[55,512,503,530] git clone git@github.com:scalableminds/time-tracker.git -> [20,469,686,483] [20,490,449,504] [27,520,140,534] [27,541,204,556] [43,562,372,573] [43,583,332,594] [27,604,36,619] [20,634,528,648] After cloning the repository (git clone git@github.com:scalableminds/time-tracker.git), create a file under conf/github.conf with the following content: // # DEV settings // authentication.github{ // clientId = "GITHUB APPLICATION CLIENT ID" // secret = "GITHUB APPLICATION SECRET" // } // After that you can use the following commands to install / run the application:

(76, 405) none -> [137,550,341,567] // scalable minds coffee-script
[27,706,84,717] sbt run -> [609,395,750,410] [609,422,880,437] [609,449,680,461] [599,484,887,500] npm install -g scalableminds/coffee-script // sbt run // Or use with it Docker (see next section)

...

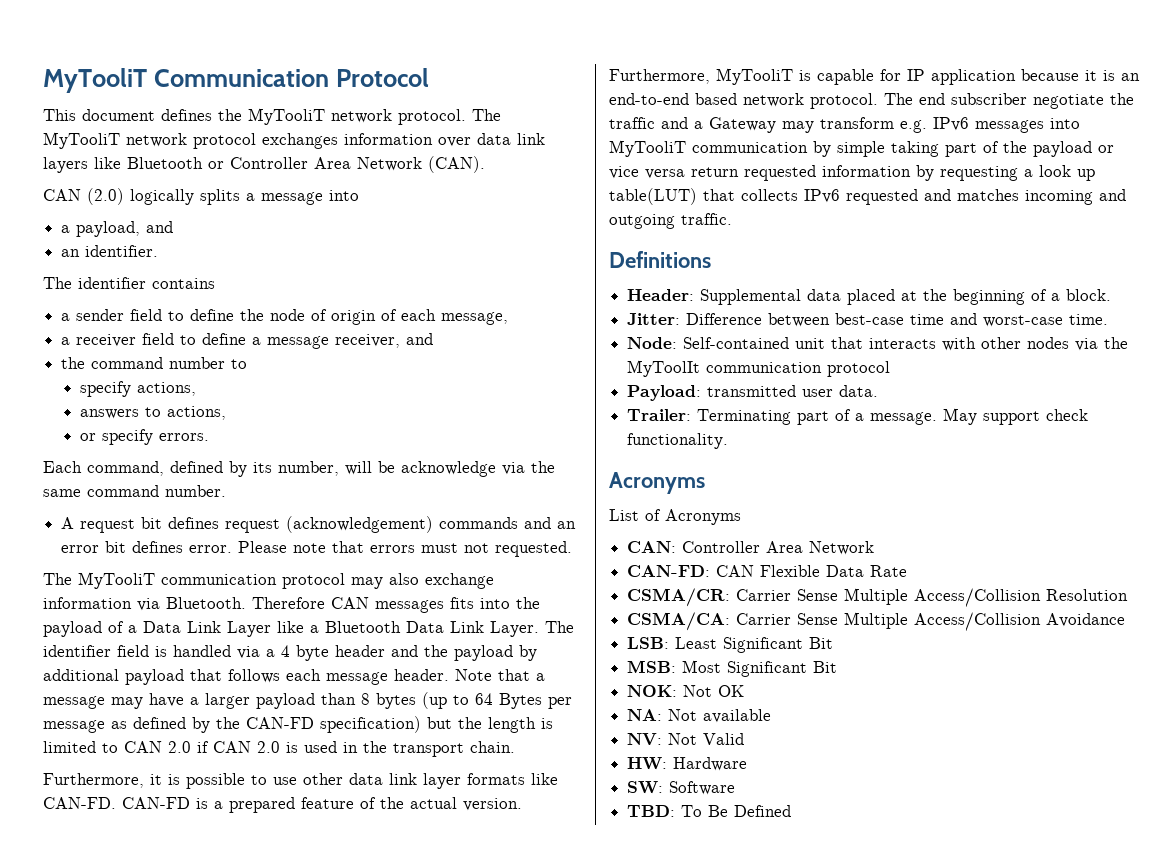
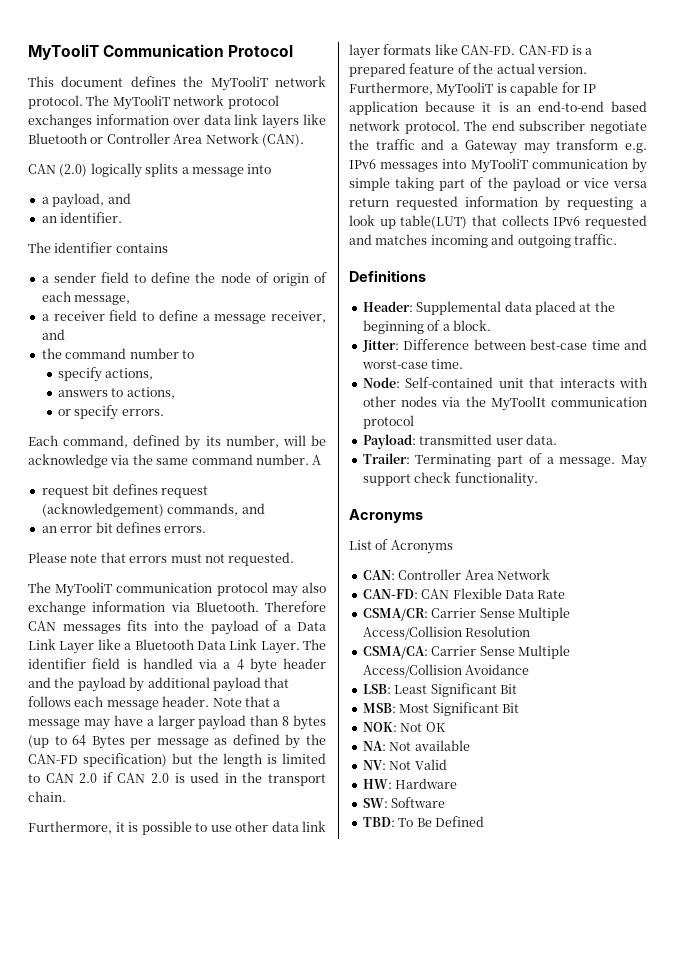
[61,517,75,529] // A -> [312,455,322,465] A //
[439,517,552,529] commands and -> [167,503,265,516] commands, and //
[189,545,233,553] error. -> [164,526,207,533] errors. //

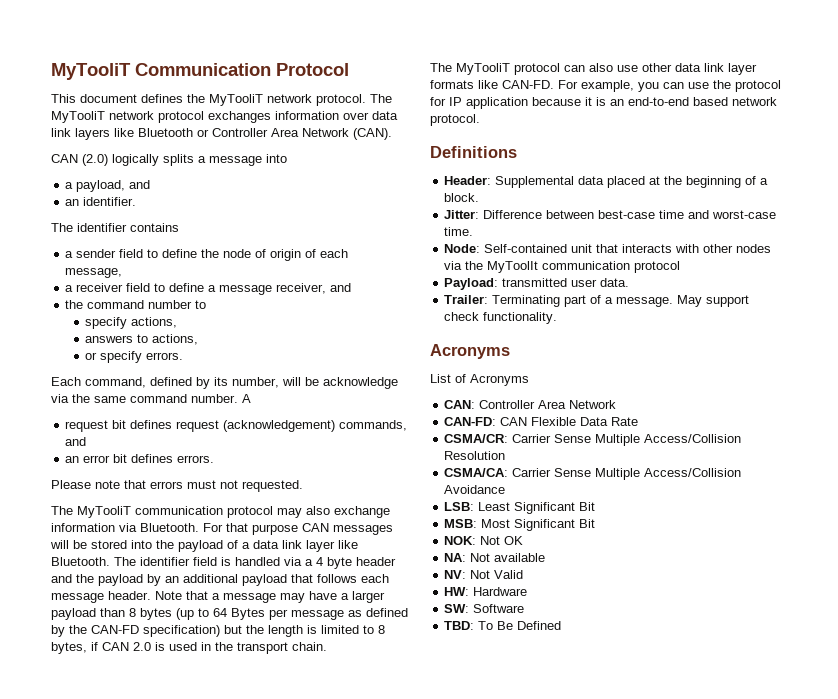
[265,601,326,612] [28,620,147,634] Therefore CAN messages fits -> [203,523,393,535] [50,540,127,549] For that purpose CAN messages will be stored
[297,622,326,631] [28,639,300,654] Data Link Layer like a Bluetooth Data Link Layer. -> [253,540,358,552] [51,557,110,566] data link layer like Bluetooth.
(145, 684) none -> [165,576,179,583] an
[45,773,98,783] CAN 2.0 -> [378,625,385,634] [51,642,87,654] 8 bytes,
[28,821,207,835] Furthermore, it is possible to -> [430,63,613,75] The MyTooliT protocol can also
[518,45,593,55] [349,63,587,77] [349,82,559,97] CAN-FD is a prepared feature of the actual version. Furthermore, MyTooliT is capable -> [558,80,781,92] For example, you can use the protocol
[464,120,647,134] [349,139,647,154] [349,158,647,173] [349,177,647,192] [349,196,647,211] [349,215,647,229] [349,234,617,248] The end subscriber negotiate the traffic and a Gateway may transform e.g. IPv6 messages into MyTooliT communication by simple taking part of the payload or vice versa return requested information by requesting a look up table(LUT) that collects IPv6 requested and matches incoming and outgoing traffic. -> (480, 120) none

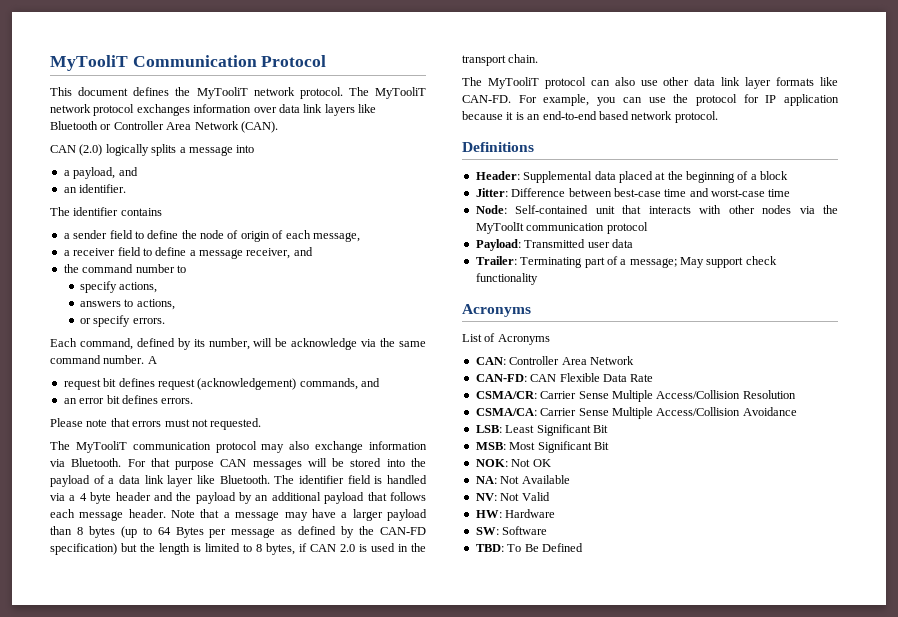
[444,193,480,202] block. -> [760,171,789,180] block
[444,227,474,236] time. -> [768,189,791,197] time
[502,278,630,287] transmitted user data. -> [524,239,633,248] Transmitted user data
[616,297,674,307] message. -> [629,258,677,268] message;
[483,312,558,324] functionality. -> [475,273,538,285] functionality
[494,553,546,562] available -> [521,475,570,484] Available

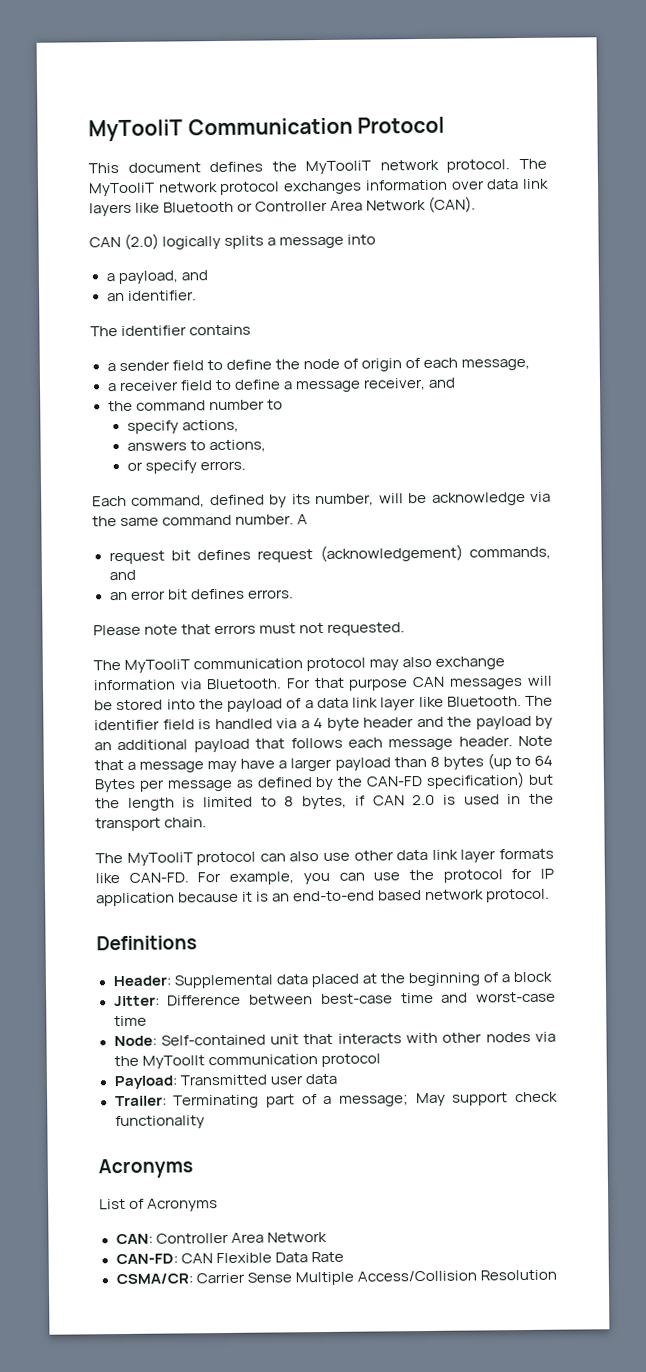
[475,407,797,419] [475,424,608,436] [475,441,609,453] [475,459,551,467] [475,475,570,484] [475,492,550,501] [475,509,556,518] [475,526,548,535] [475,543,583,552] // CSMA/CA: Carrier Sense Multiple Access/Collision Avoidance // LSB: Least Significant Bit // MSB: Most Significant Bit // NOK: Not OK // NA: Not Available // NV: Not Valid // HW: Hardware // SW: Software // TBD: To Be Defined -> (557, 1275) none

* * *

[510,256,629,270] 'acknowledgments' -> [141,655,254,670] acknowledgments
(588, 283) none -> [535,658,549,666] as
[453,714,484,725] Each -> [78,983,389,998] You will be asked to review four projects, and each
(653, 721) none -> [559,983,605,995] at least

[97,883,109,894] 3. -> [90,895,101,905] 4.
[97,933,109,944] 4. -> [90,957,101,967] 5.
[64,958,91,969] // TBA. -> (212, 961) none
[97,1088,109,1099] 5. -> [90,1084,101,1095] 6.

--- Assigned task ---
Above, find the line holding "[616,297,674,307] message. ->" and the line holding "[475,407,797,419] [475,424,608,436] [475,441,609,453]". Print exactly those two lines and every line between them, but no pictures.

--- Solution to this exercise ---
[616,297,674,307] message. -> [629,258,677,268] message;
[483,312,558,324] functionality. -> [475,273,538,285] functionality
[494,553,546,562] available -> [521,475,570,484] Available

[475,407,797,419] [475,424,608,436] [475,441,609,453] [475,459,551,467] [475,475,570,484] [475,492,550,501] [475,509,556,518] [475,526,548,535] [475,543,583,552] // CSMA/CA: Carrier Sense Multiple Access/Collision Avoidance // LSB: Least Significant Bit // MSB: Most Significant Bit // NOK: Not OK // NA: Not Available // NV: Not Valid // HW: Hardware // SW: Software // TBD: To Be Defined -> (557, 1275) none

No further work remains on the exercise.